Le café diminue le risque de cirrhose du foie
Tout n’est pas pour autant si noir. Il existe des moyens de limiter les dégâts de l’alcool de manière simple. Une tasse de café par jour diminue déjà de 20% le risque de développer une cirrhose du foie. Cette maladie dégénérescente détruit les tissus de l’organe à force de petites cicatrices. Le sport et une alimentation riche en acide folique semblent faire baisser ce risque.
Mais l’abstention est aussi un excellent moyen de permettre à son foie de se refaire une jeunesse (voir nos conseils). Car cet organe robuste récupère rapidement de nos excès éventuels, même après des années d’alcoolisme. C’est ce que souligne Olivier Grehl, médecin-chef auprès de la fondation Santé bernoise: «Je suis toujours autant étonné de voir que des personnes qui en sont à leur quarantième sevrage retrouvent des valeurs normales pour leur foie.» C’est notamment pour cette raison qu’il est très difficile de faire des pronostics précis pour un individu.
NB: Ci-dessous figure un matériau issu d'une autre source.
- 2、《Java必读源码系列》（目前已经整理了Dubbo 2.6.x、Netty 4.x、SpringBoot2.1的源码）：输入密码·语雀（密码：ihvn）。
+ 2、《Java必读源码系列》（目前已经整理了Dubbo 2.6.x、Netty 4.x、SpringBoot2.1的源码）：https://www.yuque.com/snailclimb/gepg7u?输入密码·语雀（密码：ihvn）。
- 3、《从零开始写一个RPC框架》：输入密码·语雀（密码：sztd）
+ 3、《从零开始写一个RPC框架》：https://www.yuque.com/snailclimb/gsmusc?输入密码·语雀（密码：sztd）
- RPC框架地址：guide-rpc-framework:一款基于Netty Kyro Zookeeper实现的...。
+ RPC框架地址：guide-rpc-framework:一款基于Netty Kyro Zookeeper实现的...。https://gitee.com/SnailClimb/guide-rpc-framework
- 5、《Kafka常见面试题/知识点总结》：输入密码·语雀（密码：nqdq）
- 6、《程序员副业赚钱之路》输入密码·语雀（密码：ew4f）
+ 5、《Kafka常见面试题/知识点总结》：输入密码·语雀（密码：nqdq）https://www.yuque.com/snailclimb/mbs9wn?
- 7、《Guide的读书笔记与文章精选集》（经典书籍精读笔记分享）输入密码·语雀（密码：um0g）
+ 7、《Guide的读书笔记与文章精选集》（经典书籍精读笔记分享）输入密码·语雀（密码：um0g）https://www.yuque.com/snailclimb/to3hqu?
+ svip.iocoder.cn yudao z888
Et qu’il n’est jamais trop tard pour diminuer sa consommation. «Dès le moment où la personne boit moins ou arrête de boire, son état de santé s’améliore», ajoute Olivier Grehl.
Selon les circonstances, il est d’ailleurs possible de vivre normalement même avec une légère cirrhose, à condition de s’abstenir de boire. Selon Thomas Walser, «les analyses montrent qu’après 20 ans d’abstinence, le risque de développer certains cancers retombe au niveau de quelqu’un qui ne boit jamais.»
Pour de nombreuses personnes, commencer par faire une pause en janvier est déjà un bon moyen de se rendre compte par soi-même des avantages d’une abstinence, que ce soit un meilleur sommeil ou une plus grande efficacité au quotidien.
L’alcool a aussi ses bons côtés
Ces dernières années, plusieurs études sont arrivées à la conclusion qu’une consommation modérée d’alcool permet de réduire les maladies cardio-vasculaires, les attaques cérébrales et le diabète. Spécialement chez les femmes. Un demi-litre de bière ou deux verres de vin quotidiens les font diminuer de moitié selon la publication du Swiss Medical Weekly.
Plusieurs chercheurs se sont donc penchés sur la question de savoir si finalement la consommation d’alcool ne présenterait pas plus d’avantages que d’inconvénients. Et là aussi les résultats sont mitigés. Selon des scientifiques britanniques, 5 grammes d’alcool par jour représenteraient le bon équilibre pour obtenir les plus petits risques de maladies chroniques et de décès liés à ces maladies. Il s’agit de la quantité que l’on retrouve dans un demi-verre de bière. De l’autre côté de l’Atlantique, des chercheurs américains ont analysé 87 études auxquelles avaient participé 3 millions de personnes. Pour arriver à la conclusion que même une consommation modérée d’alcool n’a pas le pouvoir de rallonger la vie.
Ursula Ammann/chp
Conseils: L’essentiel en bref
- Les hommes ne devraient pas consommer régulièrement plus de deux verres de vin ou de bière par jour. Les femmes un seul.
- Choisir des vins bio. Ils contiennent moins de pesticides.
- Aménager des pauses dans sa consommation. Au moins deux jours par semaine et deux semaines par année, janvier étant un mois particulièrement propice après les excès des fêtes.
- Renoncer à toute consommation sur une plus longue période en cas de troubles du sommeil, de vertiges ou de maux d’estomac.
- Boire une tasse de café par jour permet de diminuer le risque de cirrhose du foie.
- Manger une alimentation riche en acide folique, qui limite les effets de l’alcool. On en trouve par exemple dans les légumineuses et les légumes verts.
- Une pratique sportive permet également au corps de mieux résister aux effets négatifs de l’alcool.